- **Web interface edit records**

- - -

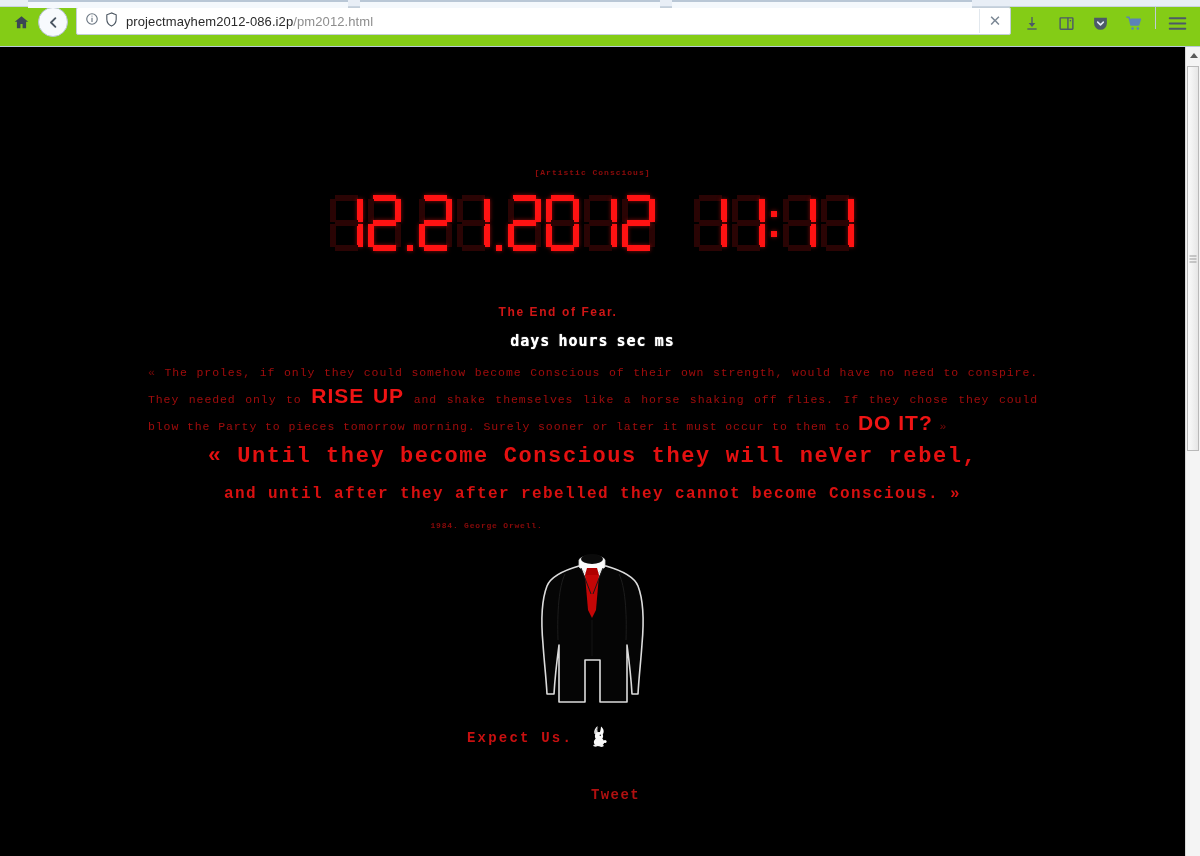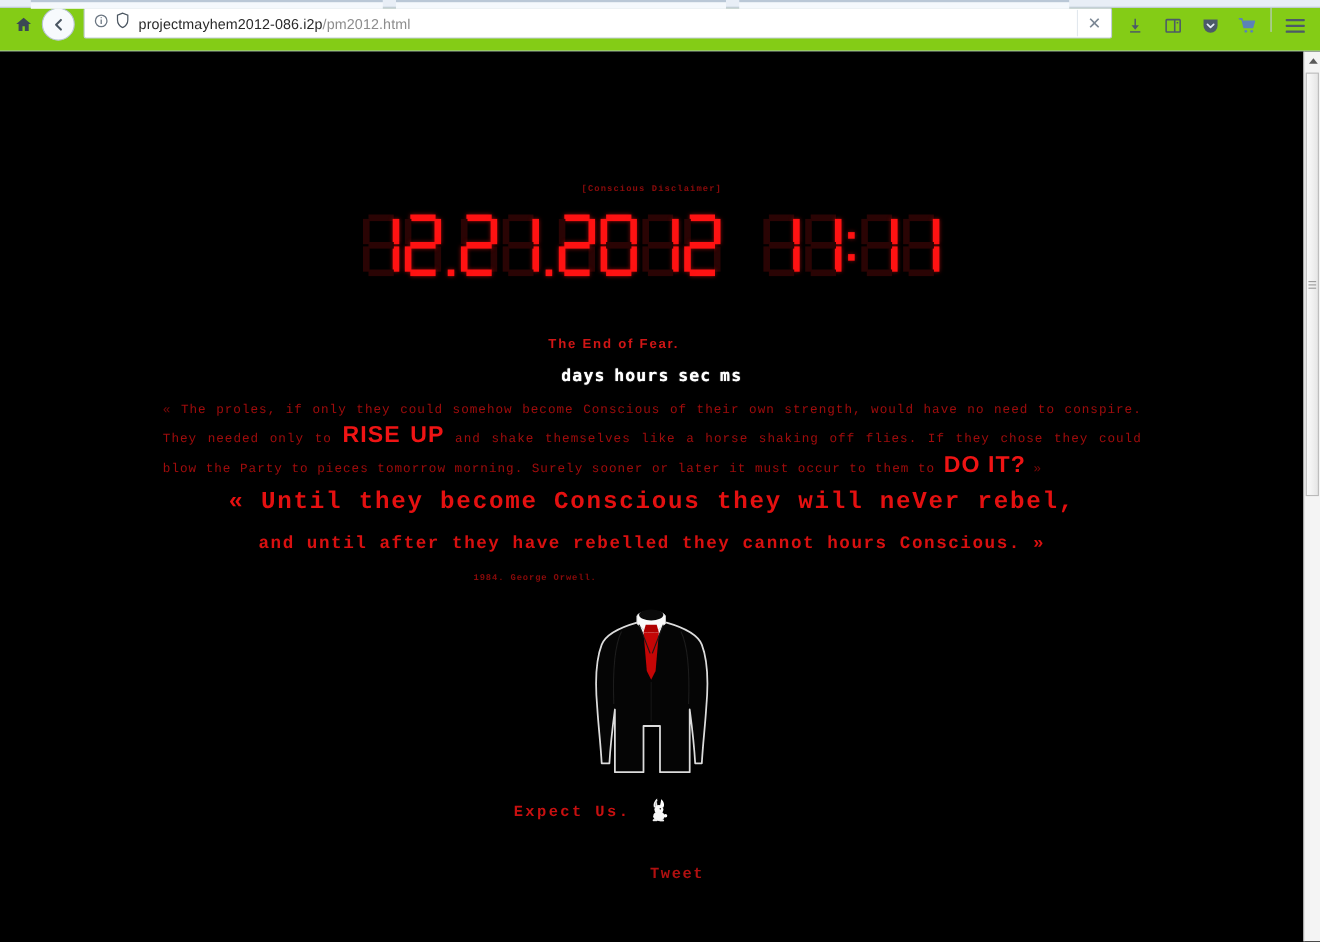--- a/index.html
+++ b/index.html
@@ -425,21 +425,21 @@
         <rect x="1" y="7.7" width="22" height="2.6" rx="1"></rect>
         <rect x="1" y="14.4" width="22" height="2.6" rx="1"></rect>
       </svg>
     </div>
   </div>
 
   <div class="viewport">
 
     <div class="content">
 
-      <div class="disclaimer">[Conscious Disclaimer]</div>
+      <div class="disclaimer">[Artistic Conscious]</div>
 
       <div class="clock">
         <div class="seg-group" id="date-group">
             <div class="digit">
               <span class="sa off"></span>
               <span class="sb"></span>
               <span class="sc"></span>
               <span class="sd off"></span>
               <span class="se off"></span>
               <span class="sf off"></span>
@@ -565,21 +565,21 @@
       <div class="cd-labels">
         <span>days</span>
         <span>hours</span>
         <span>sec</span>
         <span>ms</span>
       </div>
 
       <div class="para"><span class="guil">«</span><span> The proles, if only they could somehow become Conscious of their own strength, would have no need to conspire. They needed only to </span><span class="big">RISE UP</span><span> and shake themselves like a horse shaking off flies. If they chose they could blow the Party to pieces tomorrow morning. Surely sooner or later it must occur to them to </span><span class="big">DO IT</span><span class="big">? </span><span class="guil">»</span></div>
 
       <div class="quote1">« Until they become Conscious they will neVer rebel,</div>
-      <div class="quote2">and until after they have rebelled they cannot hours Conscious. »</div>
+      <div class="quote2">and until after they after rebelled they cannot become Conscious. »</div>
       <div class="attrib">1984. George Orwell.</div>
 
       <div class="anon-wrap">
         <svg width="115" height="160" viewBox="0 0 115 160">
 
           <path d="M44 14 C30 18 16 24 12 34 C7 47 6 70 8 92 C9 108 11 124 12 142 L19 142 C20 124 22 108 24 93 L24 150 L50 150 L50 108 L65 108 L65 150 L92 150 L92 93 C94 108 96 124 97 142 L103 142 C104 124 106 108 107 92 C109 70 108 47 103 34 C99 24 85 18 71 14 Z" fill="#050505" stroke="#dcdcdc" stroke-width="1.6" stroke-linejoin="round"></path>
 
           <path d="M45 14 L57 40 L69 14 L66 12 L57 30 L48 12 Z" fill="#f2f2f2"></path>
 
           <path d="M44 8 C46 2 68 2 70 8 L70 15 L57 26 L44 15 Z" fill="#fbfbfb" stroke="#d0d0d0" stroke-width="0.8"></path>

- - -

- **WHAT YOU WILL DO**
Once the pictures are removed, reproduce the remaining entries above exactly.

- **RESULT BELOW**
--- a/index.html
+++ b/index.html
@@ -425,21 +425,21 @@
         <rect x="1" y="7.7" width="22" height="2.6" rx="1"></rect>
         <rect x="1" y="14.4" width="22" height="2.6" rx="1"></rect>
       </svg>
     </div>
   </div>
 
   <div class="viewport">
 
     <div class="content">
 
-      <div class="disclaimer">[Conscious Disclaimer]</div>
+      <div class="disclaimer">[Artistic Conscious]</div>
 
       <div class="clock">
         <div class="seg-group" id="date-group">
             <div class="digit">
               <span class="sa off"></span>
               <span class="sb"></span>
               <span class="sc"></span>
               <span class="sd off"></span>
               <span class="se off"></span>
               <span class="sf off"></span>
@@ -565,21 +565,21 @@
       <div class="cd-labels">
         <span>days</span>
         <span>hours</span>
         <span>sec</span>
         <span>ms</span>
       </div>
 
       <div class="para"><span class="guil">«</span><span> The proles, if only they could somehow become Conscious of their own strength, would have no need to conspire. They needed only to </span><span class="big">RISE UP</span><span> and shake themselves like a horse shaking off flies. If they chose they could blow the Party to pieces tomorrow morning. Surely sooner or later it must occur to them to </span><span class="big">DO IT</span><span class="big">? </span><span class="guil">»</span></div>
 
       <div class="quote1">« Until they become Conscious they will neVer rebel,</div>
-      <div class="quote2">and until after they have rebelled they cannot hours Conscious. »</div>
+      <div class="quote2">and until after they after rebelled they cannot become Conscious. »</div>
       <div class="attrib">1984. George Orwell.</div>
 
       <div class="anon-wrap">
         <svg width="115" height="160" viewBox="0 0 115 160">
 
           <path d="M44 14 C30 18 16 24 12 34 C7 47 6 70 8 92 C9 108 11 124 12 142 L19 142 C20 124 22 108 24 93 L24 150 L50 150 L50 108 L65 108 L65 150 L92 150 L92 93 C94 108 96 124 97 142 L103 142 C104 124 106 108 107 92 C109 70 108 47 103 34 C99 24 85 18 71 14 Z" fill="#050505" stroke="#dcdcdc" stroke-width="1.6" stroke-linejoin="round"></path>
 
           <path d="M45 14 L57 40 L69 14 L66 12 L57 30 L48 12 Z" fill="#f2f2f2"></path>
 
           <path d="M44 8 C46 2 68 2 70 8 L70 15 L57 26 L44 15 Z" fill="#fbfbfb" stroke="#d0d0d0" stroke-width="0.8"></path>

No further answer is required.